Таких не берут в космонавты. Часть 3 — страница 10 из 43

Заявил:

— Лена, я сегодня никак не смогу. Уже пообещал, что буду в это время в другом месте. Не раздвоиться же мне.

Я виновато развёл руками. Лена недовольно нахмурилась, но всё же согласилась: сегодня на репетиции хватит и Лёшиного присутствия. Черепанов согласился на моё предложение (которое прозвучало едва ли не как приказ). Надя-маленькая и Иришка пообещали, что задержатся в школе после занятий и окажут Алексею поддержку.

* * *

По пути из школы я отметил, что сегодня был тот самый обещанный Эммой день, когда температура воздуха в городе Кировозаводск поднялась до трёх градусов по шкале Цельсия. На улице всё ещё ярко светило солнце, хотя оно уже подобралось к крышам домов. С бесчисленных сосулек падали крупные капли воды, разбрасывали сверкающие брызги из лужиц. Под моими ногами чавкал подтаявший снег. Радостно чирикали птицы, сидевшие на полностью лишённых снежных одеяний ветвях деревьев.

«Эмма, расскажи-ка мне, что там сейчас в ваших интернетах пишут о Елене Ильиничне Зосимовой сорок седьмого года рождения из города Кировозаводск, — сказал я. — Меня интересует информация с сайта „Жертвы политического террора в СССР“. Есть там сведения о Лене Зосимовой? Или мне можно спокойно поужинать?»

«Зосимова Елена Ильинична, — произнёс голос витруальной помощницы. — Родилась в тысяча девятьсот сорок седьмом году, Кировозаводск, русская. Проживала в городе Кировозаводск. Убита двадцатого февраля тысяча девятьсот шестьдесят шестом году во время антисоветского восстания в городе Кировозаводск…»

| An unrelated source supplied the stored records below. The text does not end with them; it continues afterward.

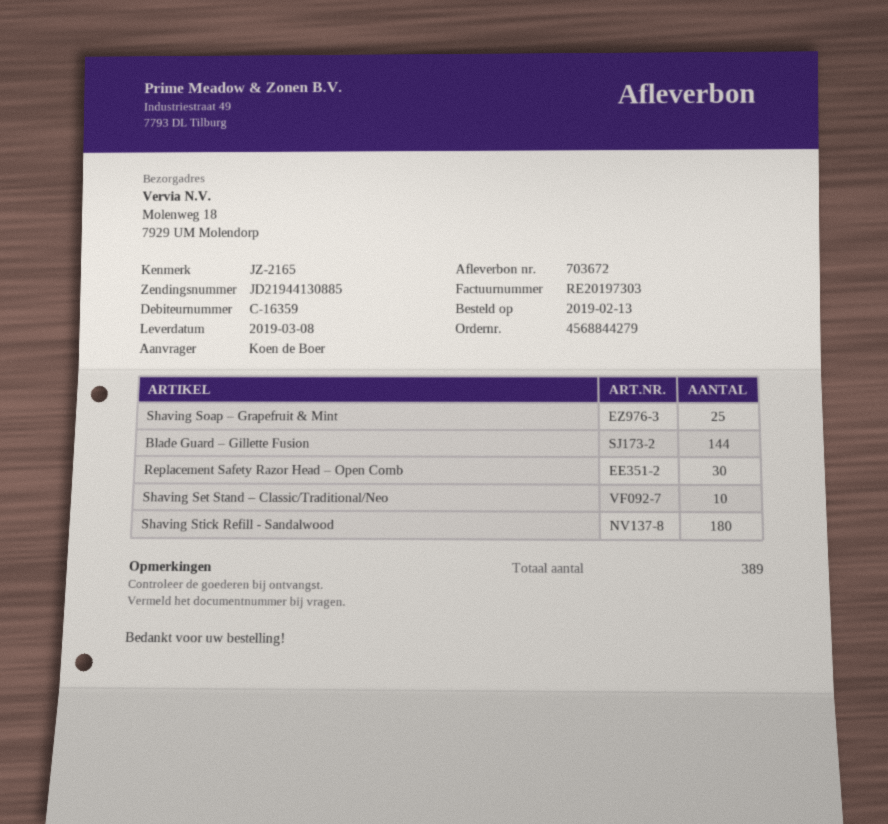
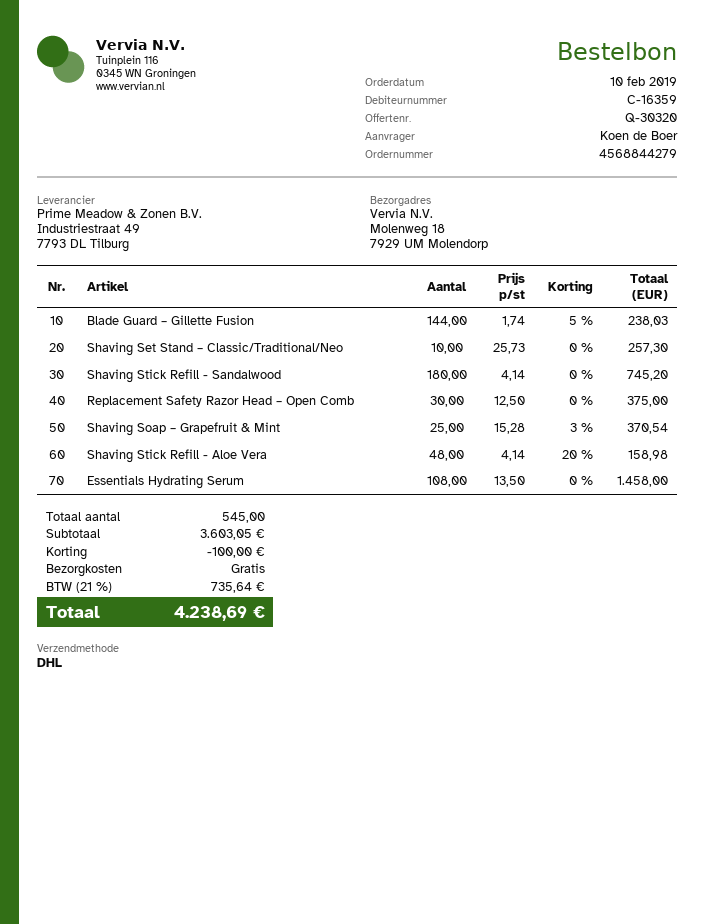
order date: 2019-02-13 -> 2019-02-10
Shaving Stick Refill - Aloe Vera: none -> 48
Essentials Hydrating Serum: none -> 108
total quantity: 389 -> 545

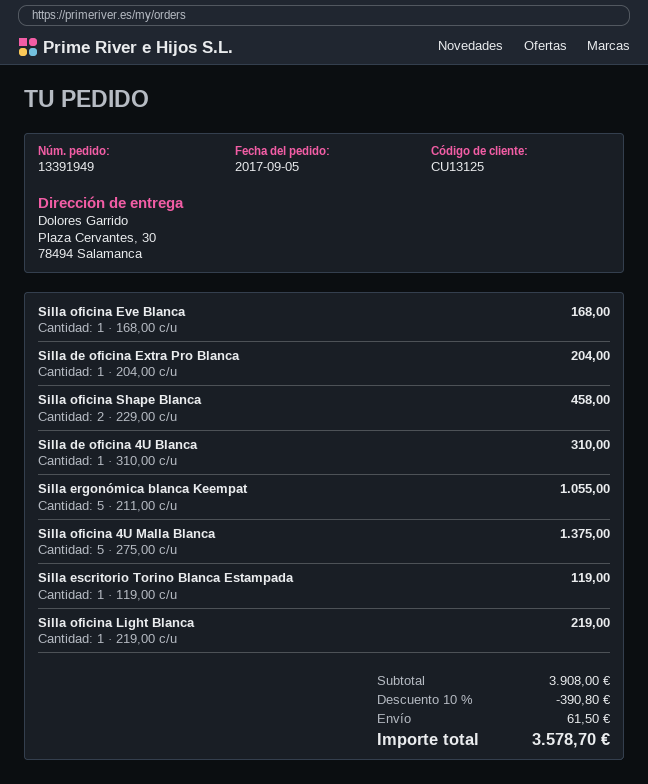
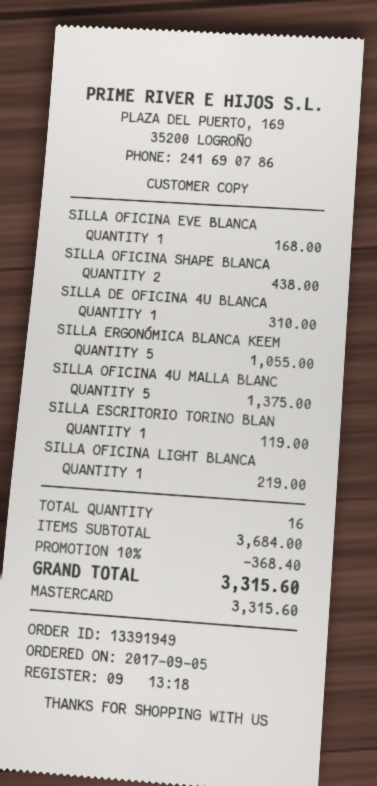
Silla de oficina Extra Pro Blanca: 1 for 204.00 -> none
Silla oficina Shape Blanca: 2 for 458.00 -> 2 for 438.00
subtotal: 3908.00 -> 3684.00
discount: 10% = 390.80 -> 10% = 368.40
shipping: 61.50 -> none
total: 3578.70 -> 3315.60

«Стоп, Эмма. Понял тебя. Спасибо».

Я вздохнул, покачал головой и вслух произнёс:

— Ужин подождёт. Поработаем немного. Ради цветущих яблонь на Марсе.

* * *

В квартиру Лукиных после уроков я пришёл один. Сразу прошёл в свою комнату, достал со шкафа гитару. Гитару я привёз с собой из Москвы, но в этой новой жизни ещё ни разу не прикасался к ней после того памятного пробуждения семнадцатого января. Влажной тряпкой я стёр с музыкального инструмента пыль, провёл пальцем по струнам.

Сообразил, что в прошлый раз я играл на гитаре ещё при жизни своей второй жены — точнее, незадолго до её смерти. С тех пор не прикасался к струнам. Моя гитара Lag T-318A CE осталась на стене спальни в моём доме, в пригороде Берлина. После первого инсульта я ни разу к ней не притронулся. Хотя теперь вспомнил о ней, словно о любимом родственнике.

Эту привезённую из Москвы гитару мне подарила бабушка. Она понимала толк в музыкальных инструментах. Я уселся на кровать, пять минут повозился с настройкой. Сыграл простенькую мелодию. Пальцы работали превосходно (я не почувствовал при игре привычную «стариковскую» боль в суставах). Струны звучали не идеально, но вполне неплохо.

— Сойдёт, — сказал я. — Операция «Скоморох» началась.

Глава 6

В салоне трамвая было немноголюдно. Чему я слегка удивился (потому что обычно мне здесь дышали в лицо чесночными и спиртными ароматами) и обрадовался (переживал за сохранность музыкального инструмента). Я занял похожее на диван сидение в хвосте трамвая, откинулся на спинку, забросил ногу на ногу. Вдохнул ароматы парфюмов и табачного дыма. Заметил, как сидевшие в середине салона комсомолки-старшеклассницы обернулись. Они с любопытством взглянули сперва на гитару, а затем и мне в лицо. Девчонки смущённо хихикнули. Посмотрел в мою сторону и мужчина пенсионного возраста, вытиравший платком со лба капли пота.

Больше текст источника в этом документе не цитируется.